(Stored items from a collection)
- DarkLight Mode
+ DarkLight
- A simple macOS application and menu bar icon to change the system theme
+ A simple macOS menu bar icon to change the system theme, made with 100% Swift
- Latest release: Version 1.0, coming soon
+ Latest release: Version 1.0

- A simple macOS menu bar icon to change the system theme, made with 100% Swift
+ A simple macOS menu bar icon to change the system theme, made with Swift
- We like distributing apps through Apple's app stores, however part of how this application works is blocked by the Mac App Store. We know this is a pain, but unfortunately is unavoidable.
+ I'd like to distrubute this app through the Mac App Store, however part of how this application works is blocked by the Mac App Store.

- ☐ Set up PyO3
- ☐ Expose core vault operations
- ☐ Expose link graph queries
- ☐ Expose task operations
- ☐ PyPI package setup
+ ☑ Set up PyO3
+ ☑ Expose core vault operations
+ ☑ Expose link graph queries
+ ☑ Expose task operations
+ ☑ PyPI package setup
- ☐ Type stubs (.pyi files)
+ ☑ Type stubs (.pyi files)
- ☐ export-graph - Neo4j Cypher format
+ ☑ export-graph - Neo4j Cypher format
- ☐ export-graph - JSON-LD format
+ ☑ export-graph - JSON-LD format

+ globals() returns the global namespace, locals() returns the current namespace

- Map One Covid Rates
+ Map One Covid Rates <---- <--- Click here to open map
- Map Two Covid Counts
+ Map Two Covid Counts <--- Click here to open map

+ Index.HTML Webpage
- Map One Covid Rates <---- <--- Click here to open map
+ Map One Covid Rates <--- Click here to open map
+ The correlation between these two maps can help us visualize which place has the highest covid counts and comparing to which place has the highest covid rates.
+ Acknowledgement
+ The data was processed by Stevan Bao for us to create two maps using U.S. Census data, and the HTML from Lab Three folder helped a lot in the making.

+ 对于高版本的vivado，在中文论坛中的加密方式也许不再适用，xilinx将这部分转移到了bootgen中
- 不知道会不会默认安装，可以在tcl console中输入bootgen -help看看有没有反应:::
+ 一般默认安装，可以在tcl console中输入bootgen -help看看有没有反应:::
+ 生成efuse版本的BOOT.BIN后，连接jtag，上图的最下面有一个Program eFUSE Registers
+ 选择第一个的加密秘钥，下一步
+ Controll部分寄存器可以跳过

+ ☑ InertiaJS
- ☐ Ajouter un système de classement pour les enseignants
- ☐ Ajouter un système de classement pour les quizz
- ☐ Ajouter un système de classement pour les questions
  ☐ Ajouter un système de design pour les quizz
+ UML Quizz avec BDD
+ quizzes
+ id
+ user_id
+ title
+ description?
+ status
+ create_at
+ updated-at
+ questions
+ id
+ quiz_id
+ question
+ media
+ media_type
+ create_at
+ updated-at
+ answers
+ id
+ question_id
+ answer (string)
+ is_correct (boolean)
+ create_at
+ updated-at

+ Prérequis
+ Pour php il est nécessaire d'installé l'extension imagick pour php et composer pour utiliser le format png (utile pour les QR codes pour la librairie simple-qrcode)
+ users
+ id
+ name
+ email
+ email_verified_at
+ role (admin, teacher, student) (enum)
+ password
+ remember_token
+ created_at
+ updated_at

§ **TASK PROMPT**: Each line in the data where the string "Cypher" occurs should be identified and copied.

§ **EXERCISE OUTPUT**:
- ☐ export-graph - Neo4j Cypher format
+ ☑ export-graph - Neo4j Cypher format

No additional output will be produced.